*** Opening The input ***

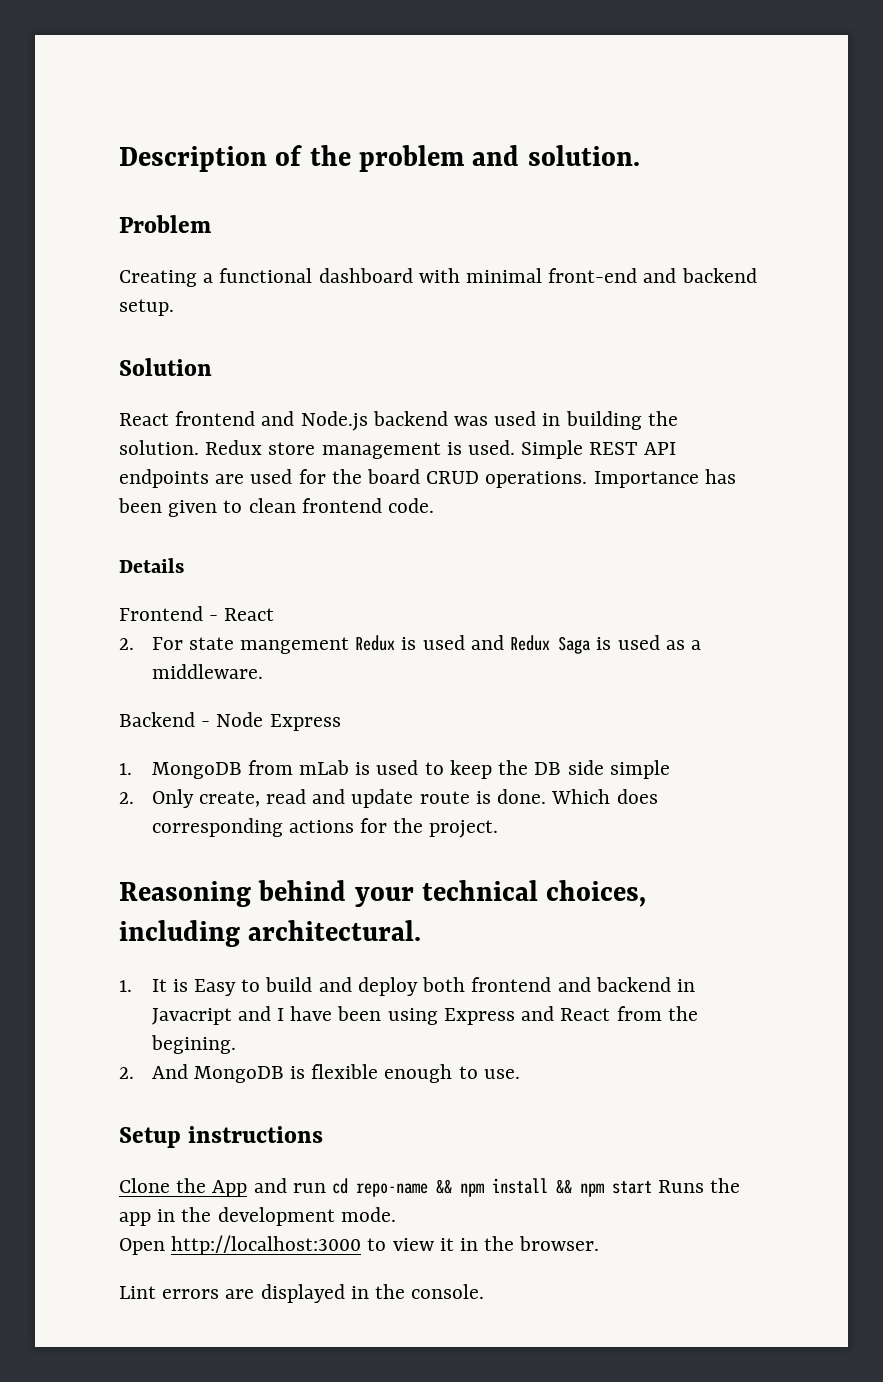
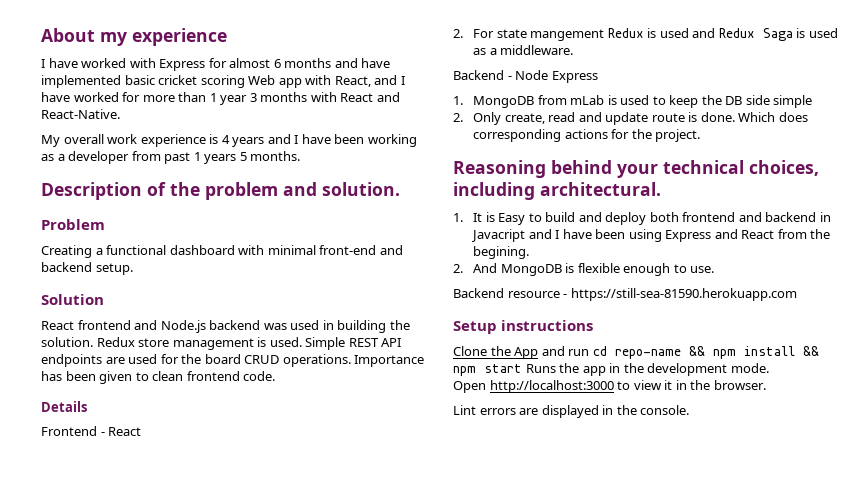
(119, 159) none -> [41,28,227,46] [41,58,391,71] [41,75,405,88] [41,92,400,105] [41,109,120,119] [41,134,417,147] [41,151,301,164] About my experience // I have worked with Express for almost 6 months and have implemented basic cricket scoring Web app with React, and I have worked for more than 1 year 3 months with React and React-Native. // My overall work experience is 4 years and I have been working as a developer from past 1 years 5 months. //
(520, 1074) none -> [453,288,797,301] // Backend resource - https://still-sea-81590.herokuapp.com

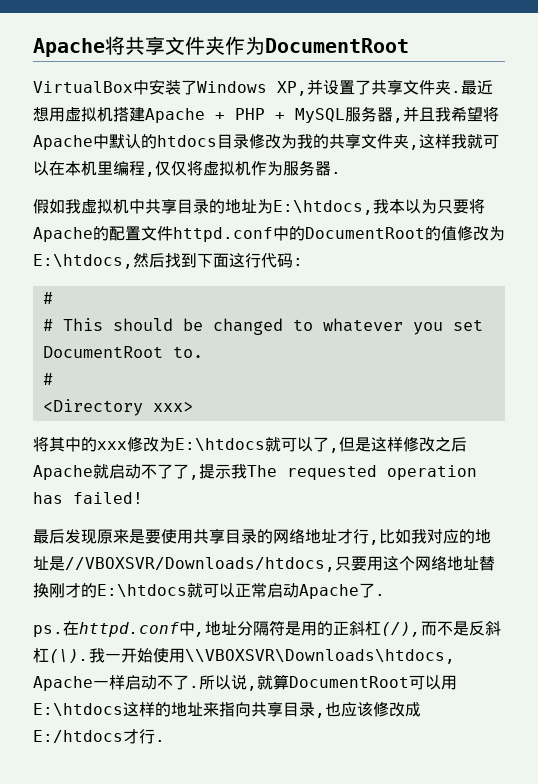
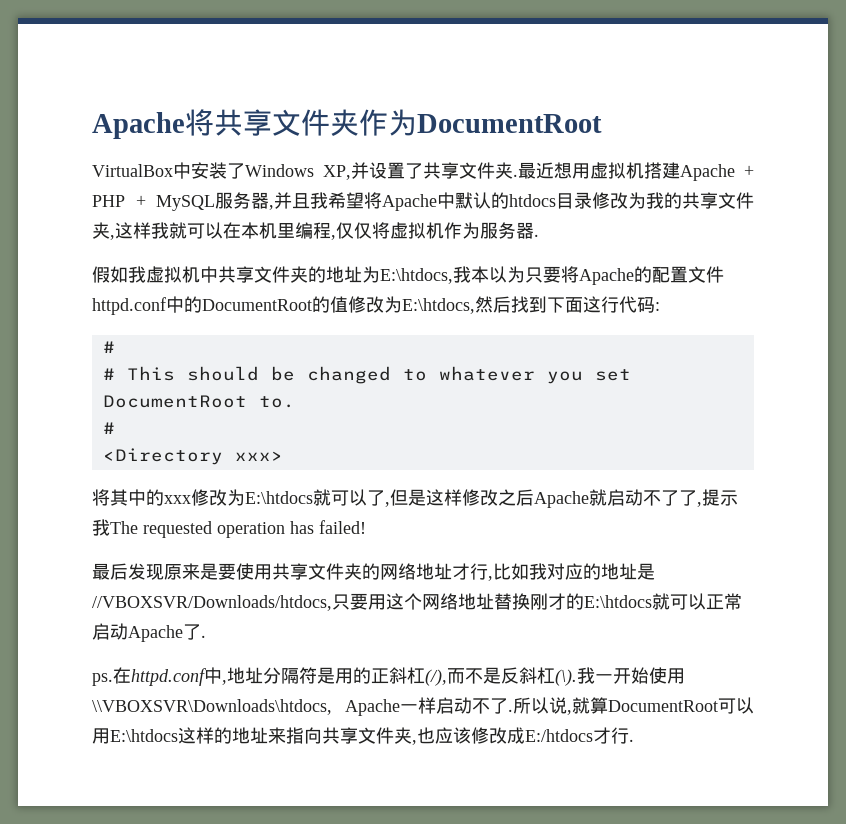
[177,199,209,214] 目录 -> [254,266,308,283] 文件夹
[225,529,257,544] 目录 -> [308,563,362,580] 文件夹
[283,702,315,717] 目录 -> [358,727,412,744] 文件夹

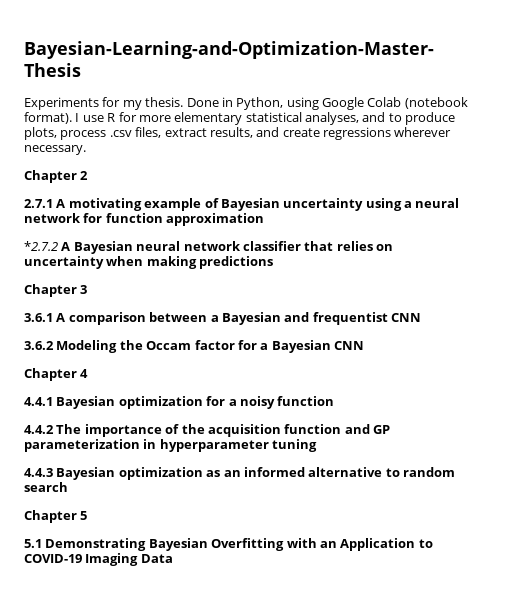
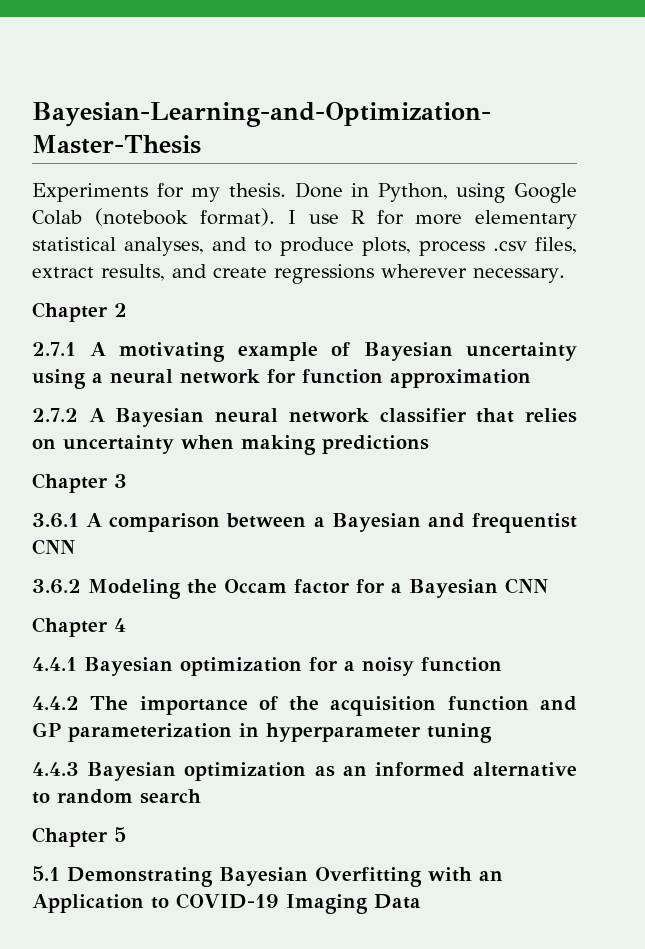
[24,241,58,251] *2.7.2 -> [32,408,78,422] 2.7.2

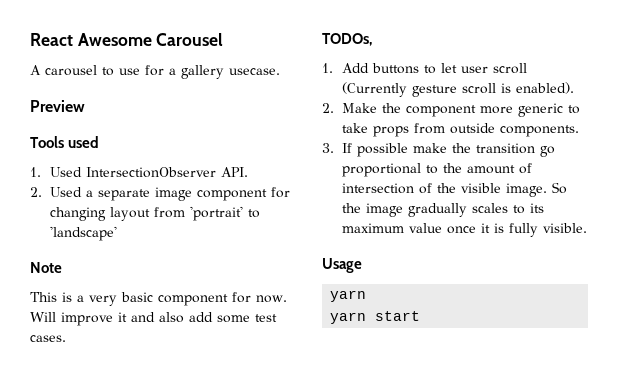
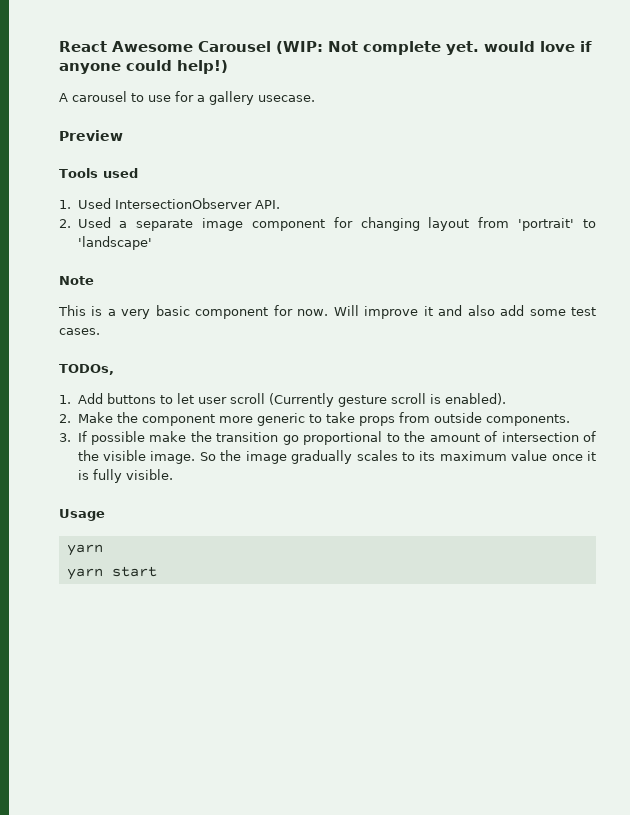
(224, 39) none -> [276,41,592,55] [59,60,228,74] (WIP: Not complete yet. would love if anyone could help!)

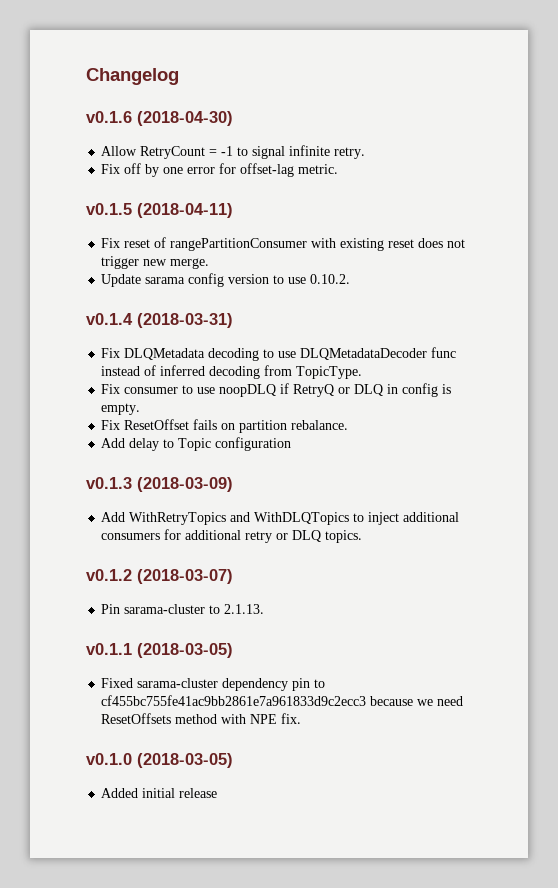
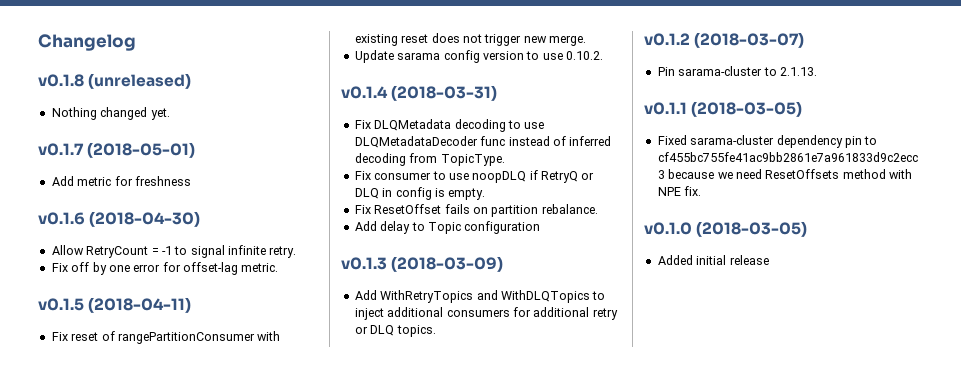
(179, 76) none -> [38,73,192,89] [51,107,170,120] [38,142,196,158] [51,176,191,186] // v0.1.8 (unreleased) // Nothing changed yet. // v0.1.7 (2018-05-01) // Add metric for freshness

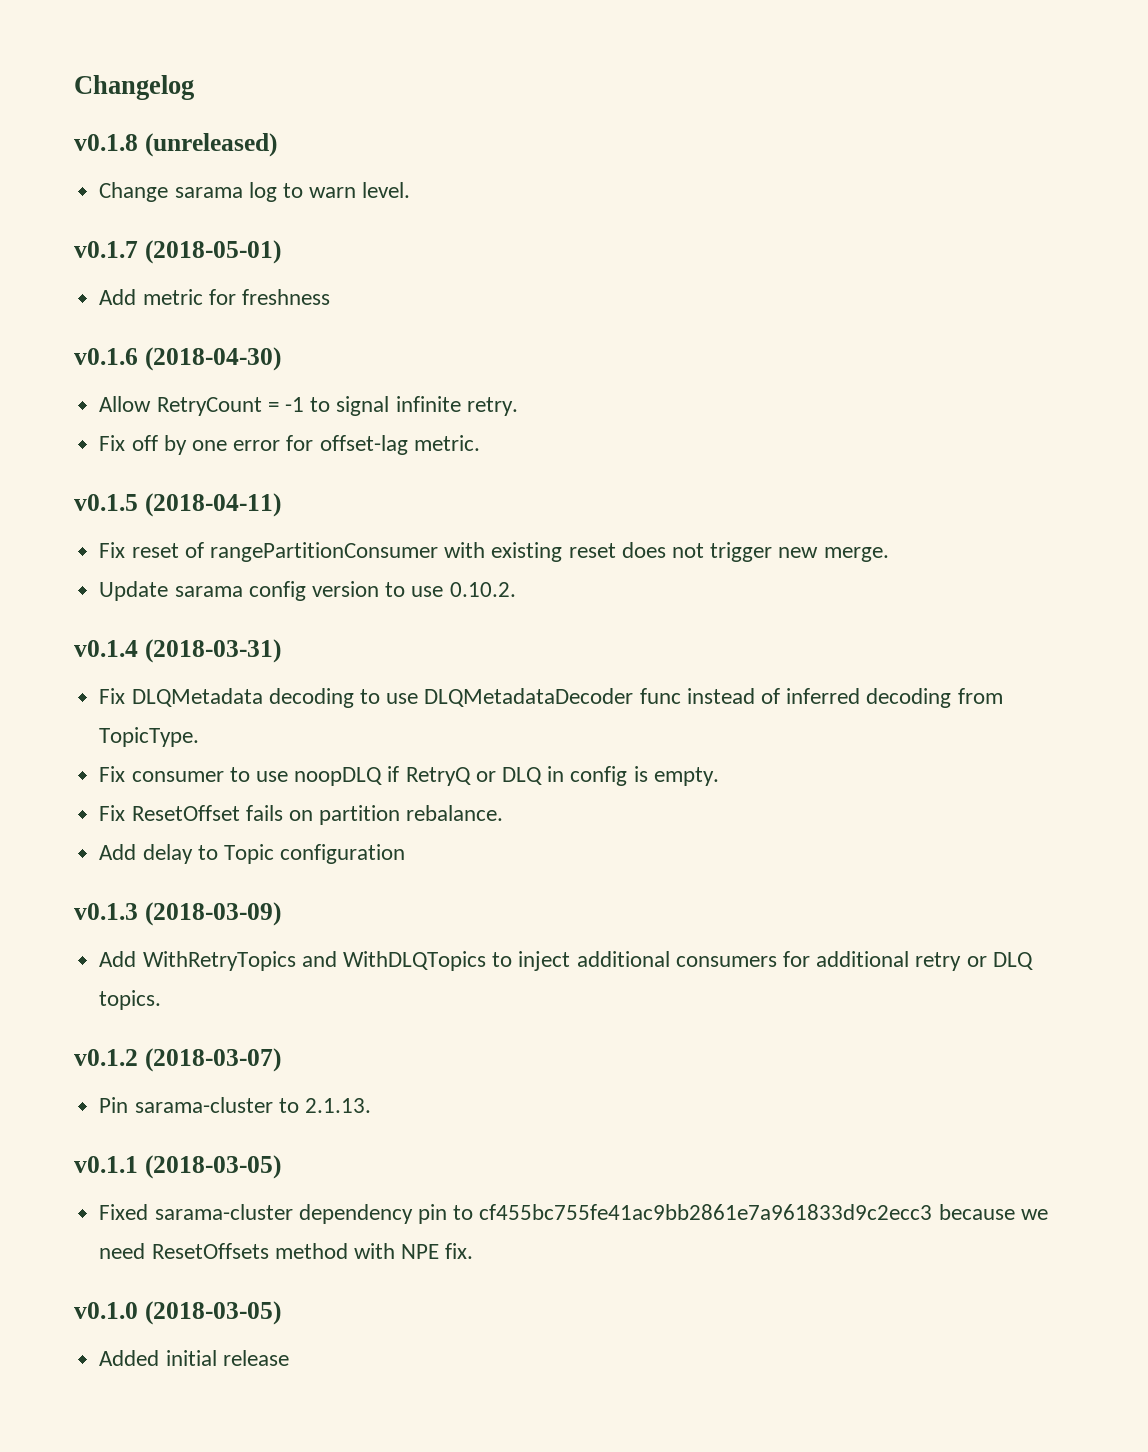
[51,107,170,120] Nothing changed yet. -> [99,182,411,202] Change sarama log to warn level.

*** Closing The input ***

Take the line that contains "[177,199,209,214] 目录 -> [254,266,308,283] 文件夹" and every line after it up to the end of the records above, and restate them exactly, without the pictures.

[177,199,209,214] 目录 -> [254,266,308,283] 文件夹
[225,529,257,544] 目录 -> [308,563,362,580] 文件夹
[283,702,315,717] 目录 -> [358,727,412,744] 文件夹

[24,241,58,251] *2.7.2 -> [32,408,78,422] 2.7.2

(224, 39) none -> [276,41,592,55] [59,60,228,74] (WIP: Not complete yet. would love if anyone could help!)

(179, 76) none -> [38,73,192,89] [51,107,170,120] [38,142,196,158] [51,176,191,186] // v0.1.8 (unreleased) // Nothing changed yet. // v0.1.7 (2018-05-01) // Add metric for freshness

[51,107,170,120] Nothing changed yet. -> [99,182,411,202] Change sarama log to warn level.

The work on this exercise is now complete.